### Exercise:
Return only those lines of the listing that hold the word "mturk".

### Materials provided:
========
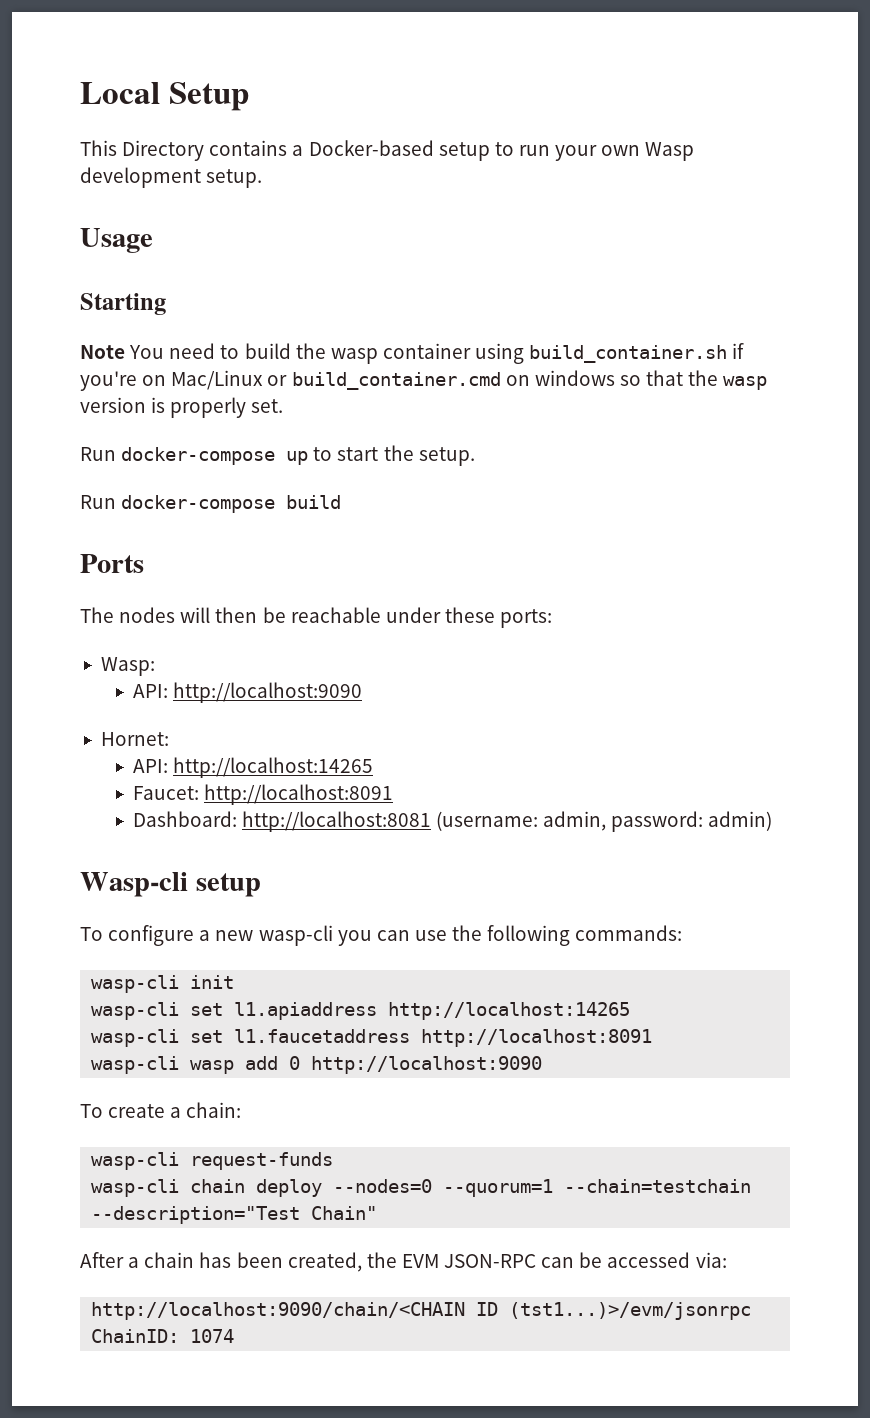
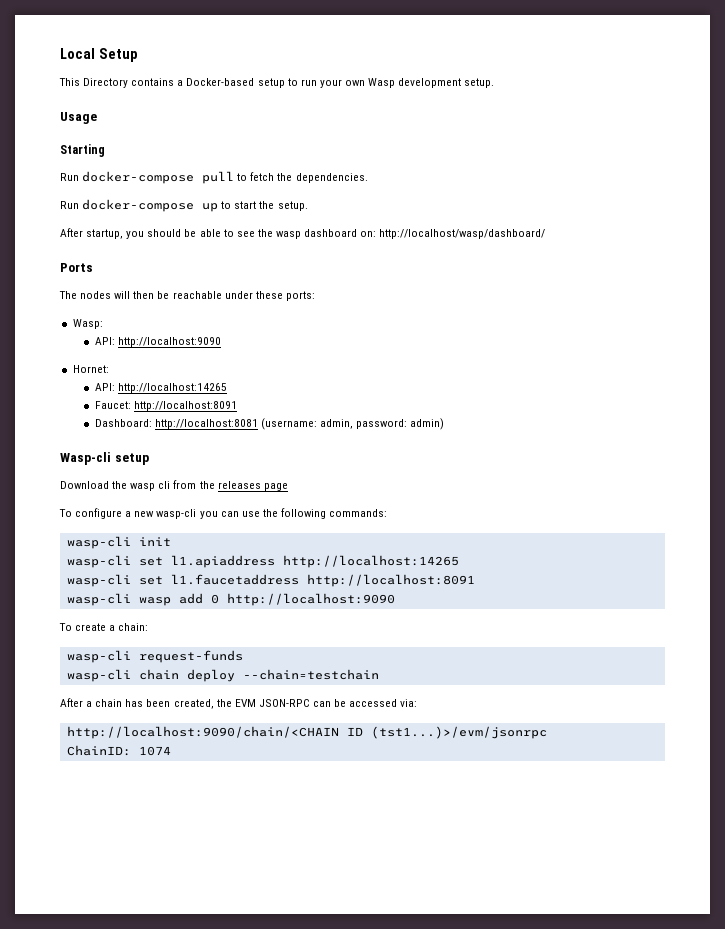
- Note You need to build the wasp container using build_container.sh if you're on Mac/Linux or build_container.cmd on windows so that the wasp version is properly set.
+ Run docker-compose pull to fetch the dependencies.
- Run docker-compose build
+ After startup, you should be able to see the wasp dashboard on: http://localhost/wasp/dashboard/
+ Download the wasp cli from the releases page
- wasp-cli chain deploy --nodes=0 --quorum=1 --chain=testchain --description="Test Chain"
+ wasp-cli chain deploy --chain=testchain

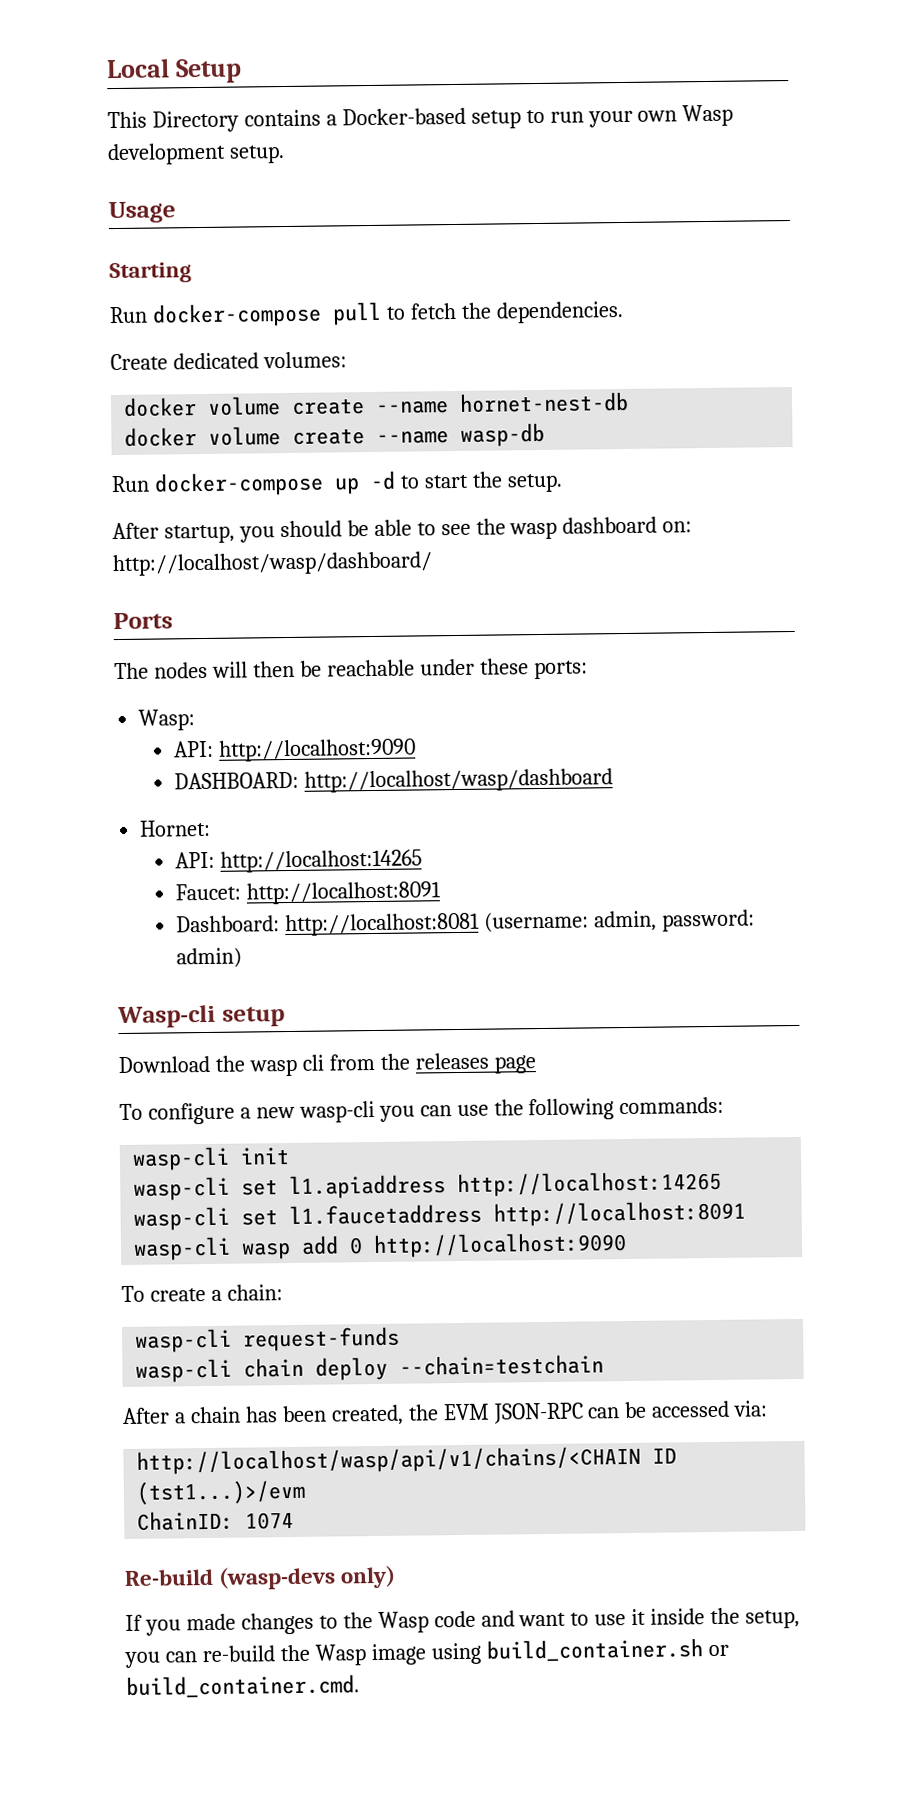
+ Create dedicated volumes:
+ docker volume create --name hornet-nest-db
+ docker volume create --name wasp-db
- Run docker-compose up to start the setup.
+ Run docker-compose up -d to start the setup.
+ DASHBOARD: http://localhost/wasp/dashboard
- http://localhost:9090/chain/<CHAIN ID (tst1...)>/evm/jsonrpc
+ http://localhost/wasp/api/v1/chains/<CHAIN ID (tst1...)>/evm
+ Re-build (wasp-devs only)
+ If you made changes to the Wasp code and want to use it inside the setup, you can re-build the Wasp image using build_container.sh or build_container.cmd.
========
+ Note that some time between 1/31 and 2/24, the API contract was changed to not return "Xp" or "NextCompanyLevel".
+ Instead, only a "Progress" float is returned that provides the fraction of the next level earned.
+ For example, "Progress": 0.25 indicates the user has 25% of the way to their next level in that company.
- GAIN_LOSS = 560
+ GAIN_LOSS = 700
========
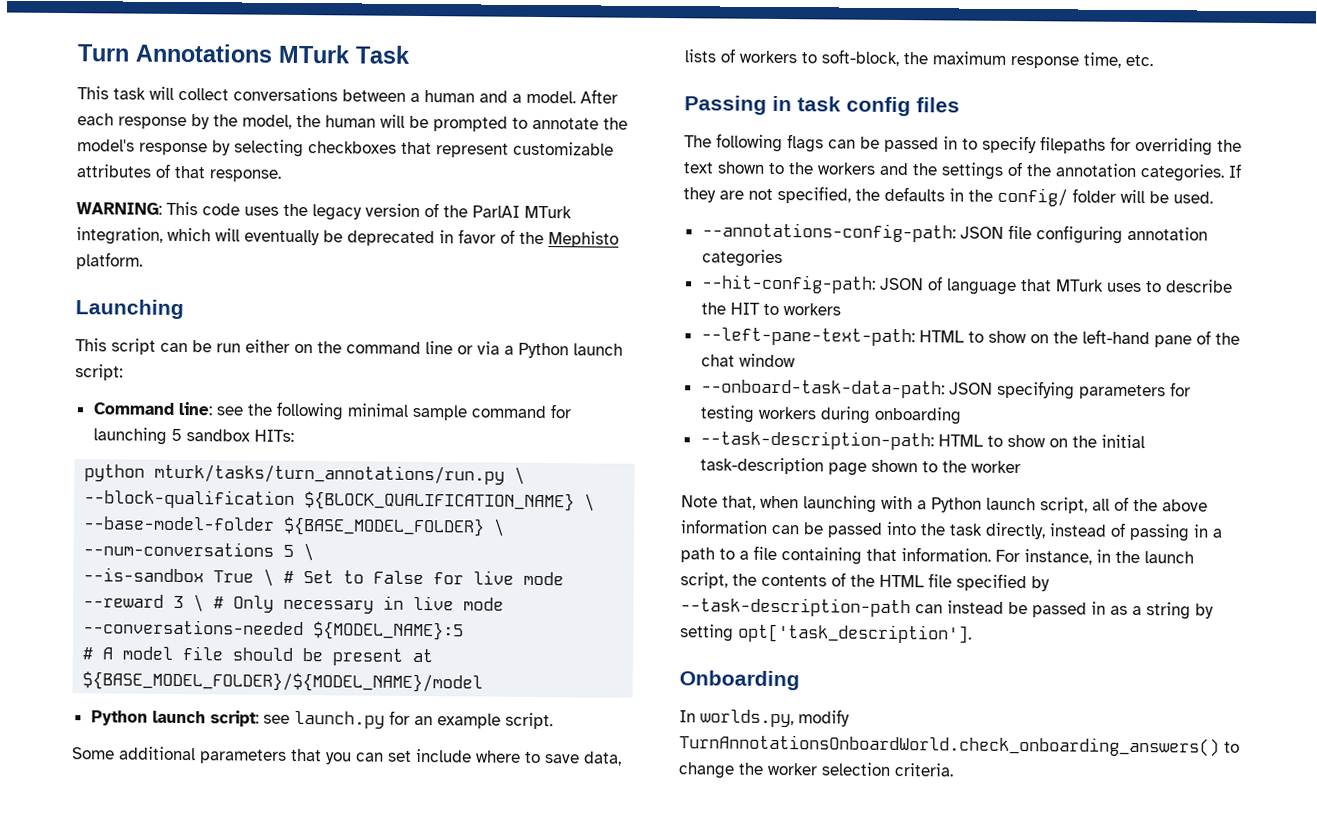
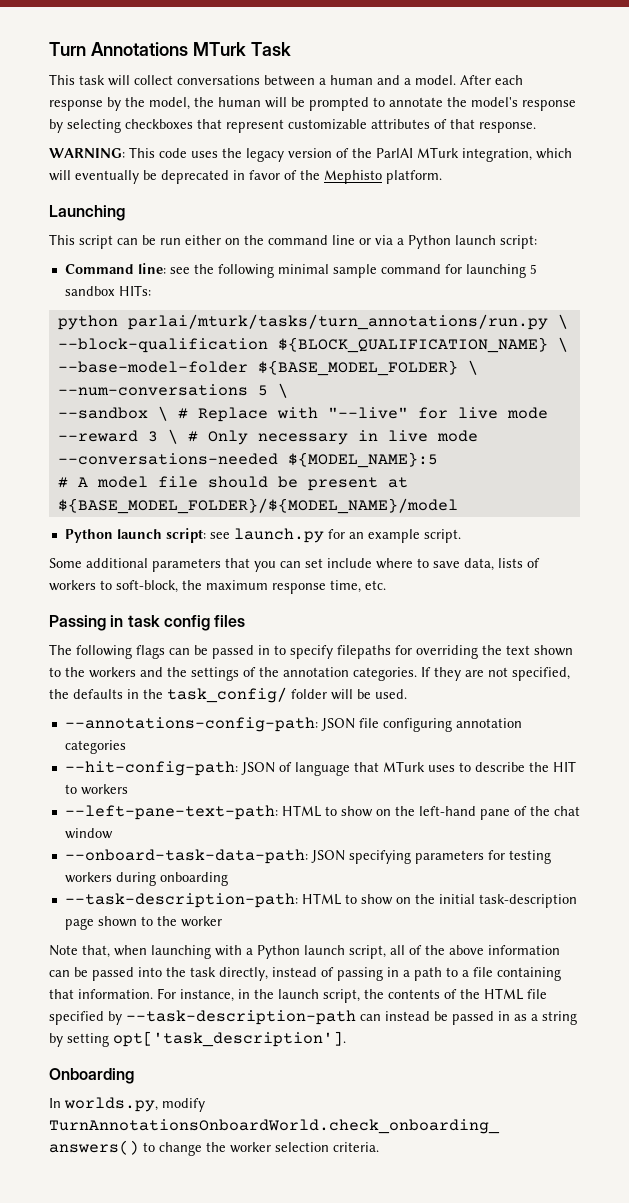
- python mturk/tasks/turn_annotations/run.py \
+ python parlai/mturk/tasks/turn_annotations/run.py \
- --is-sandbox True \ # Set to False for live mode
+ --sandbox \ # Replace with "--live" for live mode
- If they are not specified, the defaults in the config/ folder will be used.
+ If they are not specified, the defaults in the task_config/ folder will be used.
========
### Output for this task:
- python mturk/tasks/turn_annotations/run.py \
+ python parlai/mturk/tasks/turn_annotations/run.py \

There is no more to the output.